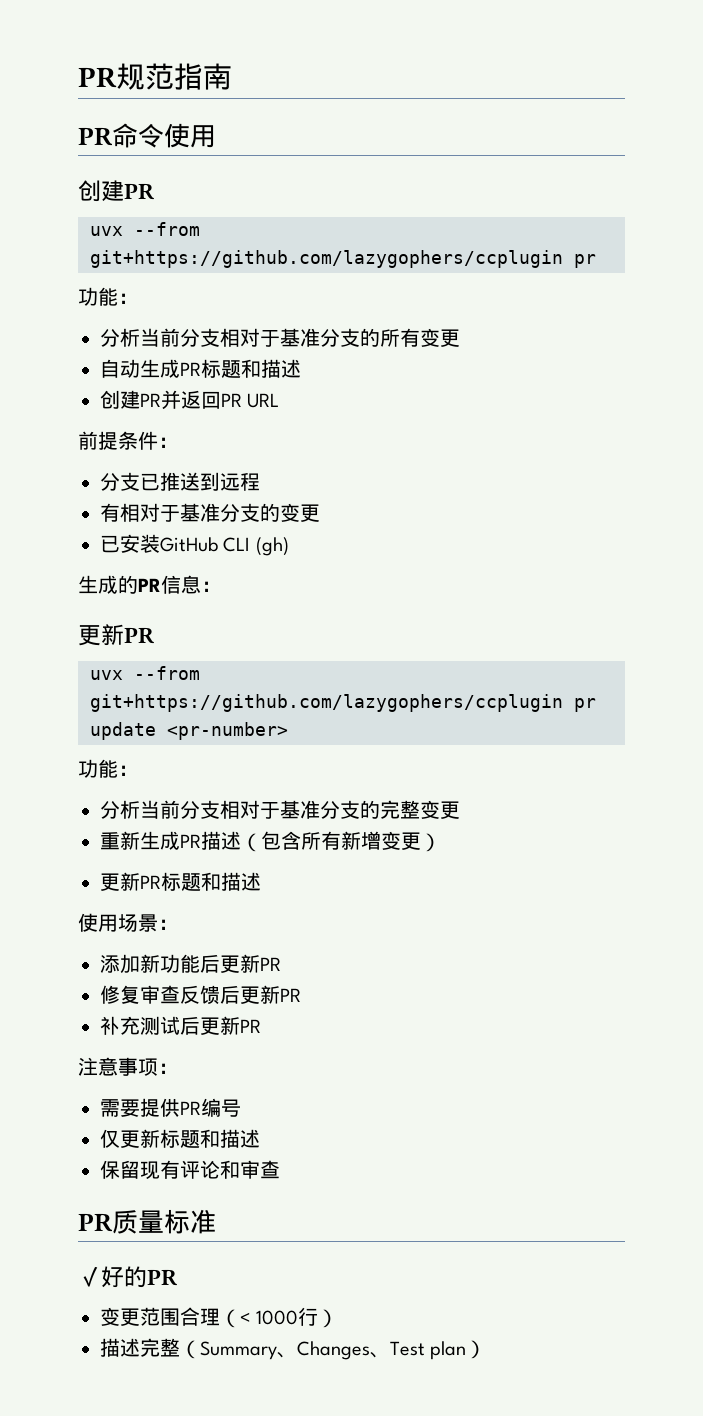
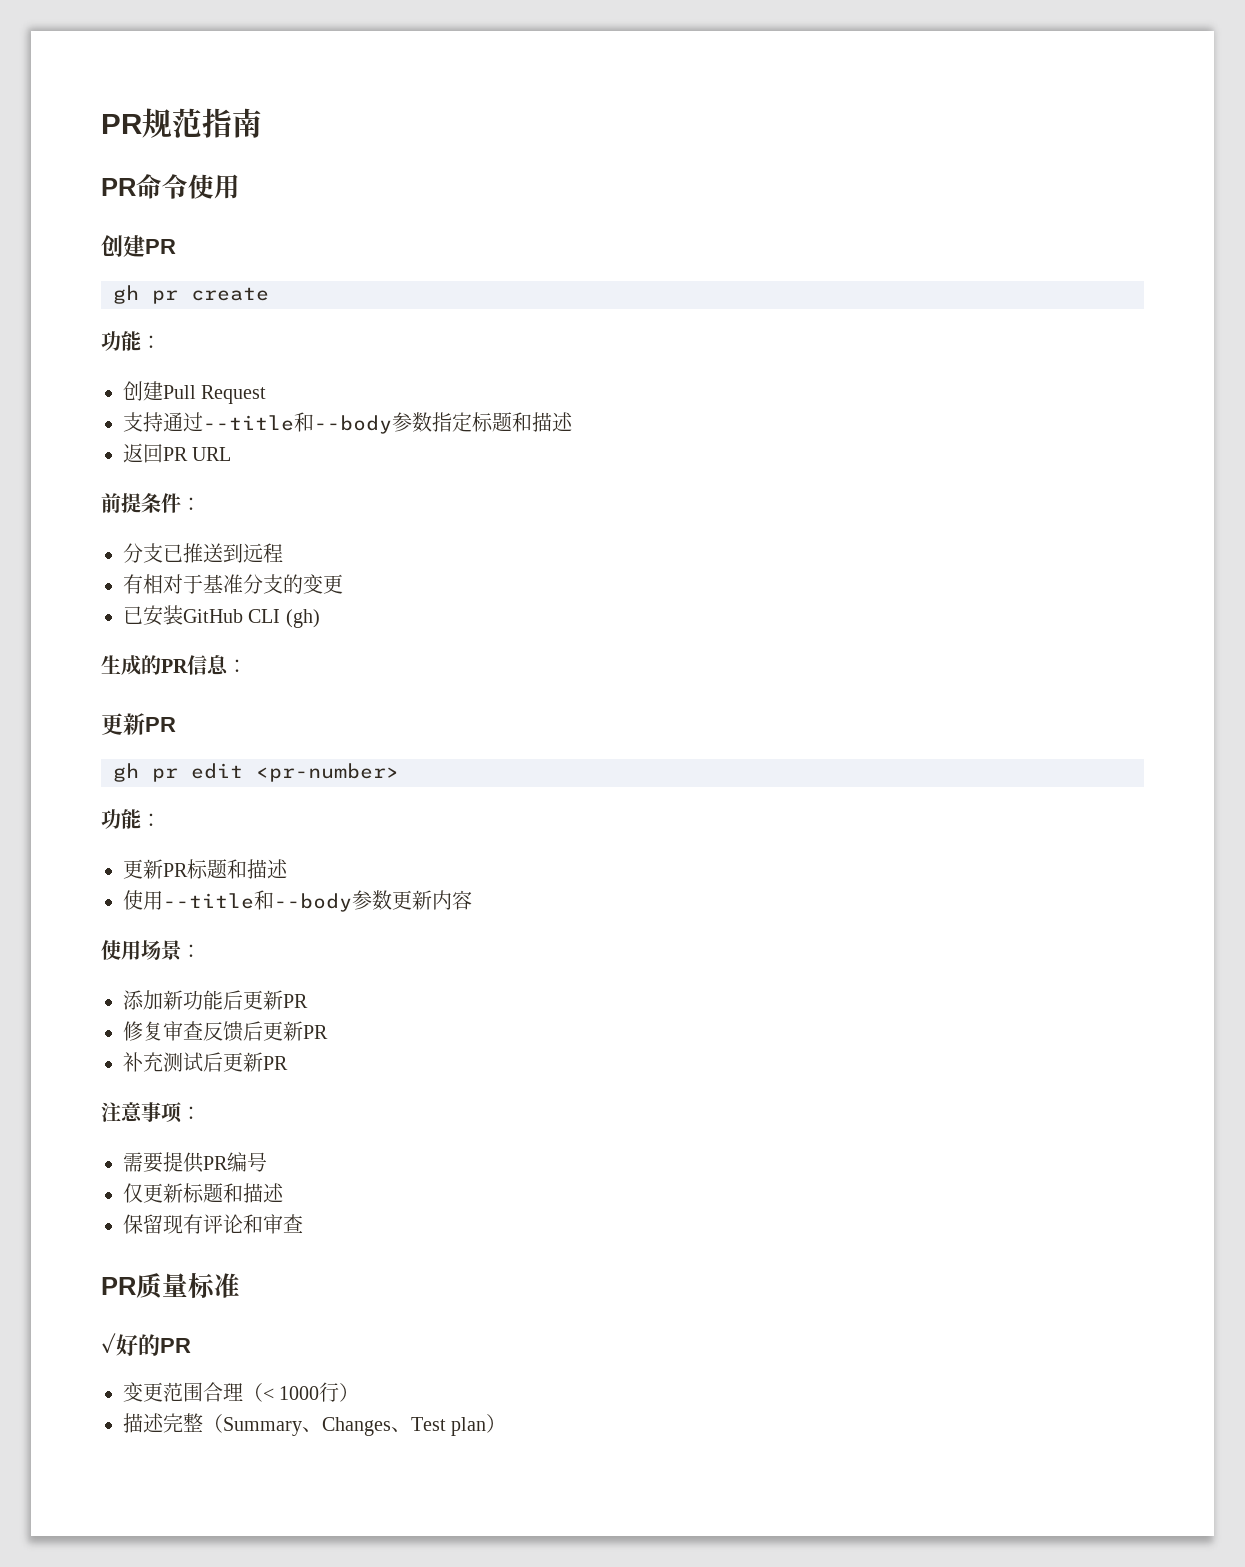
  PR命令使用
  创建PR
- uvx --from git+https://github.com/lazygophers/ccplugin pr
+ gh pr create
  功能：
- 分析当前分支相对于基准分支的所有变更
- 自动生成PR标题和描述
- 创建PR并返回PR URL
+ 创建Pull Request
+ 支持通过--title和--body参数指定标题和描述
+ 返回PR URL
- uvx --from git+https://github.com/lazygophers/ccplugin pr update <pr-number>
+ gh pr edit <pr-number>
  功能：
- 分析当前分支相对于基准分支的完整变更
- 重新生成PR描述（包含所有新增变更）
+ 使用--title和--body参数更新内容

#####

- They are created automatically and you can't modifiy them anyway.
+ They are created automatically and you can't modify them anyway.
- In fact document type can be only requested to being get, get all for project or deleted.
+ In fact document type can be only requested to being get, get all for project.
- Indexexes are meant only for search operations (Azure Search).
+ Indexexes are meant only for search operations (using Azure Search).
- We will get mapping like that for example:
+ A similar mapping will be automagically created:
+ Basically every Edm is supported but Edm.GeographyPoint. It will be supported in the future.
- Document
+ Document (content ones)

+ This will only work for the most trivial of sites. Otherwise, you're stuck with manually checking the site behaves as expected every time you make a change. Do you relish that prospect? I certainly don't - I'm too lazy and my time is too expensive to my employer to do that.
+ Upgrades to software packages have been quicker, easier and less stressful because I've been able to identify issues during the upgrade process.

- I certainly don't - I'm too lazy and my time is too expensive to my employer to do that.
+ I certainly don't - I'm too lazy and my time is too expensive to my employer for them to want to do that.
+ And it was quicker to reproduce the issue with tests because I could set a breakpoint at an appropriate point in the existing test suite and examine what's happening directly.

#####

EXERCISE:
Lines of the listing above that include the string "created" should each be copied.

FINISHED EXERCISE:
- They are created automatically and you can't modifiy them anyway.
+ They are created automatically and you can't modify them anyway.
+ A similar mapping will be automagically created:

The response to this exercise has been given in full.